El último párrafo relata como

Pedro negó a Jesús

Examinaremos este incidente en mayor detalle al leer los relatos de los otros Evangelios. Leamos los versículos 60 al 75:

"Pedro estaba sentado fuera en el patio, y una sirvienta se le acercó y dijo: Tú también estabas con Jesús el galileo. Pero él lo negó delante de todos ellos, diciendo: No sé de qué hablas. Cuando salió al portal, lo vio otra sirvienta y dijo a los que estaban allí: Este estaba con Jesús el nazareno. Y otra vez él lo negó con juramento: ¡Yo no conozco a ese hombre! Y un poco después se acercaron los que estaban allí y dijeron a Pedro: Seguro que tú también eres uno de ellos, porque aun tu manera de hablar te descubre Entonces él comenzó a maldecir y a jurar: ¡Yo no conozco a ese hombre! Y al instante un gallo cantó. Y Pedro se acordó de lo que Jesús había dicho: Antes que el gallo cante, me negarás tres veces. Y saliendo fuera, lloró amargamente."

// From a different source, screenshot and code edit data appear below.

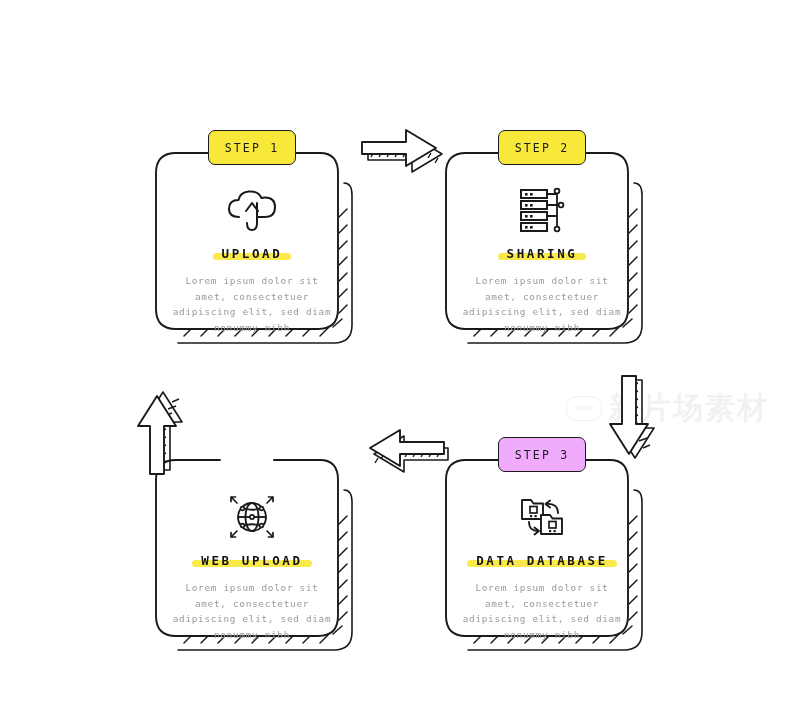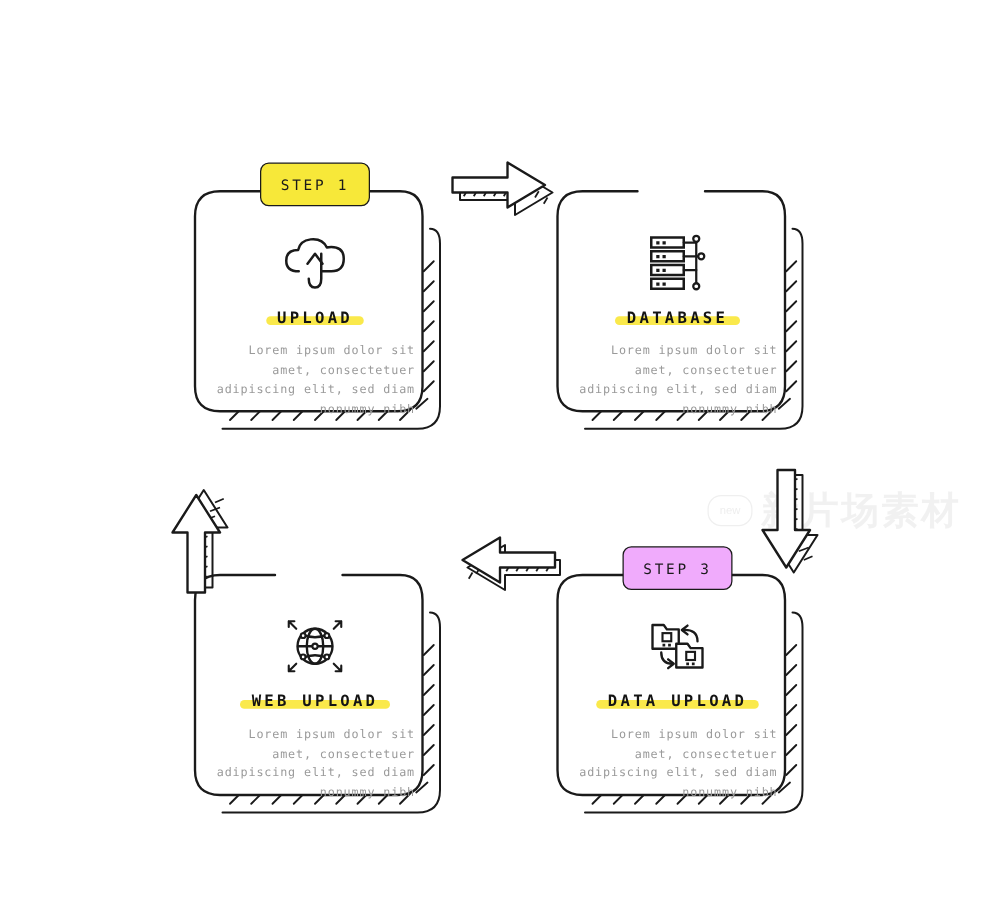"STEP 2" div.badge { html: none -> <div> <span>STEP 2</span> </div> }
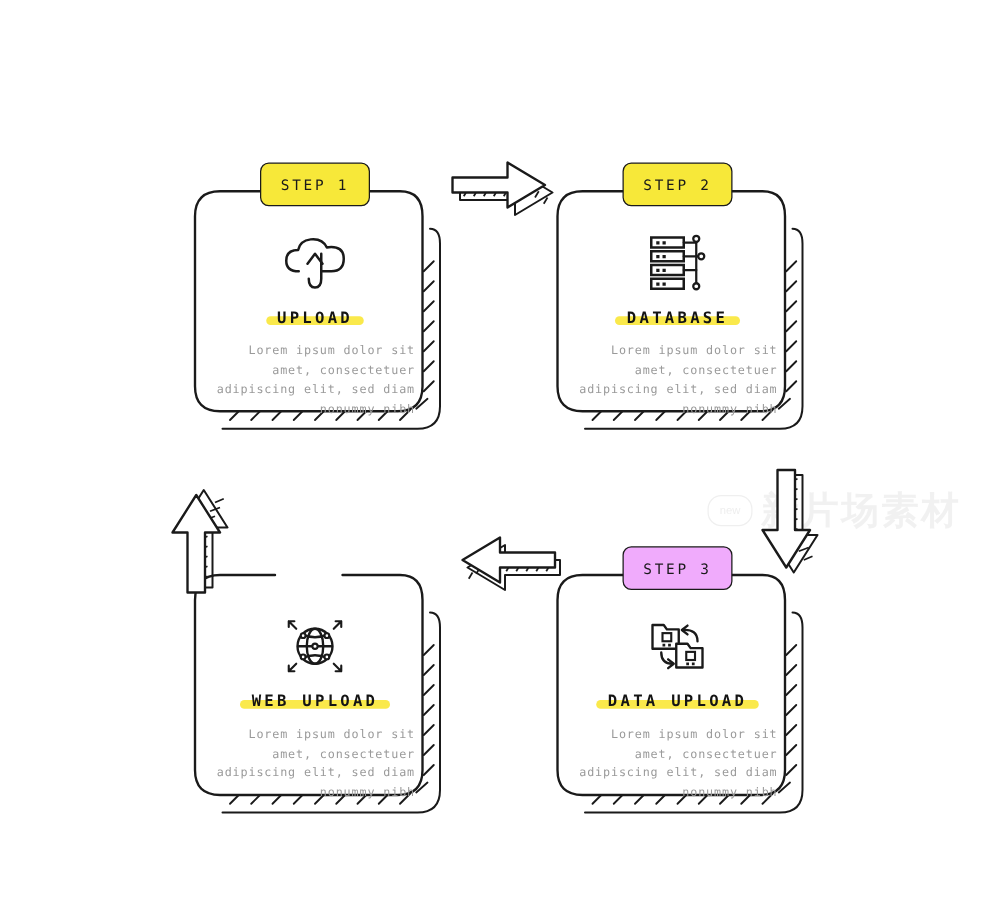"DATABASE" span.title-text { text: DATABASE -> SHARING }
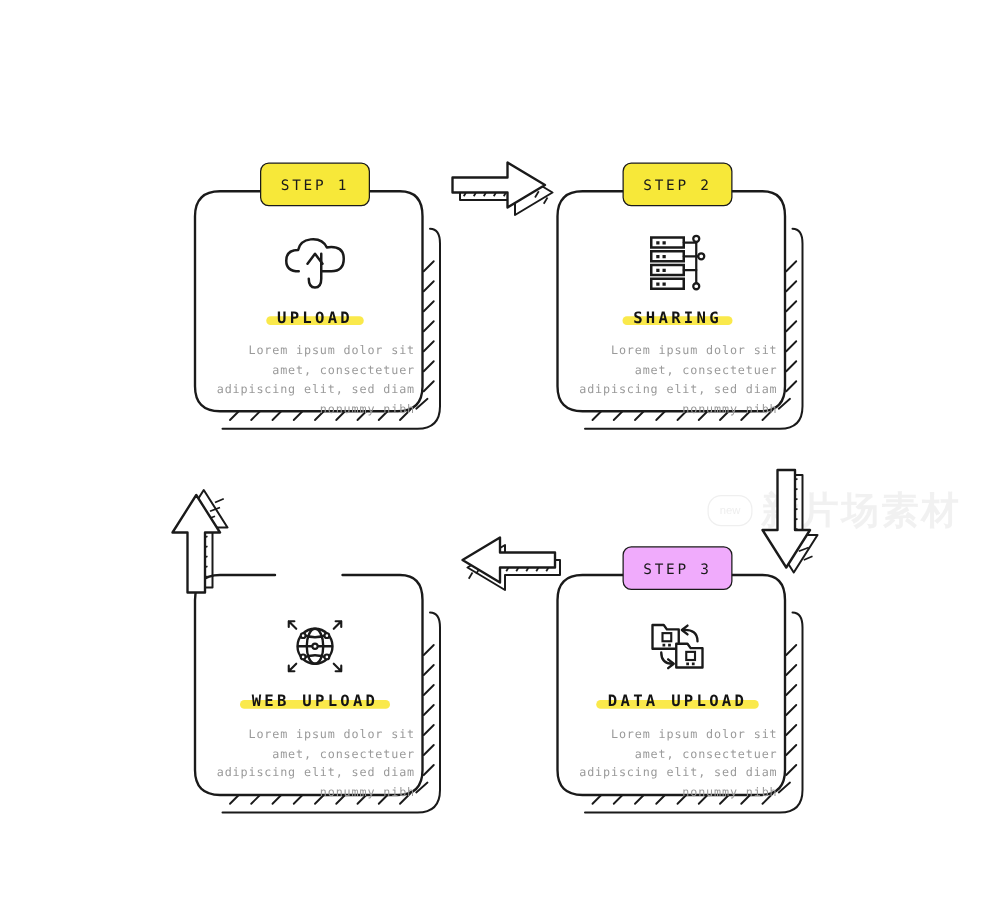"Lorem ipsum dolor sit amet," .desc { text-align: right -> center }
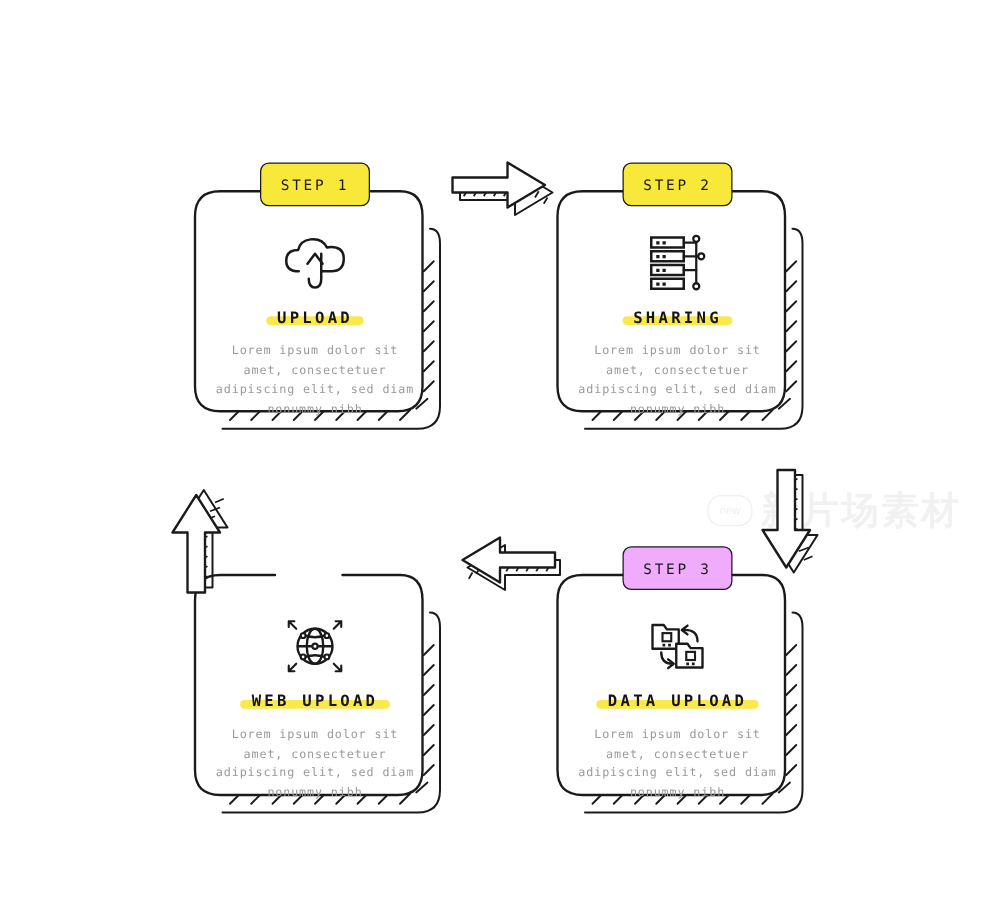"DATA UPLOAD" span.title-text { text: UPLOAD -> DATABASE }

El apóstol se encontraba en el lugar equivocado, expuesto al acoso y la tentación. No había excusa para su actitud despreciable. Sin embargo, se arrepentiría y reanudaría su relación con el Señor a quien siempre amó y llegaría a ser el apóstol a quien el Señor concedería el privilegio de predicar el primer sermón, después de la venida del Espíritu Santo, en la fiesta de Pentecostés.

Así sucede en las relaciones humanas; familiares o de amistad, que pasan por situaciones de crisis en las que se manifiesta su fragilidad. Y así también ocurre en nuestra relación con Dios. Estimado oyente, si ya eres un hijo de Dios, te invito remover los obstáculos que impiden una buena relación con El. Y si aun no puedes considerarte un hijo de Dios, y eres consciente de que te encuentras lejos de El, totalmente imposibilitado para salir o liberarte de esa situación, te invito a escuchar la invitación permanente de Dios para creer en Jesucristo. El quiere ser tu Salvador y tu Señor.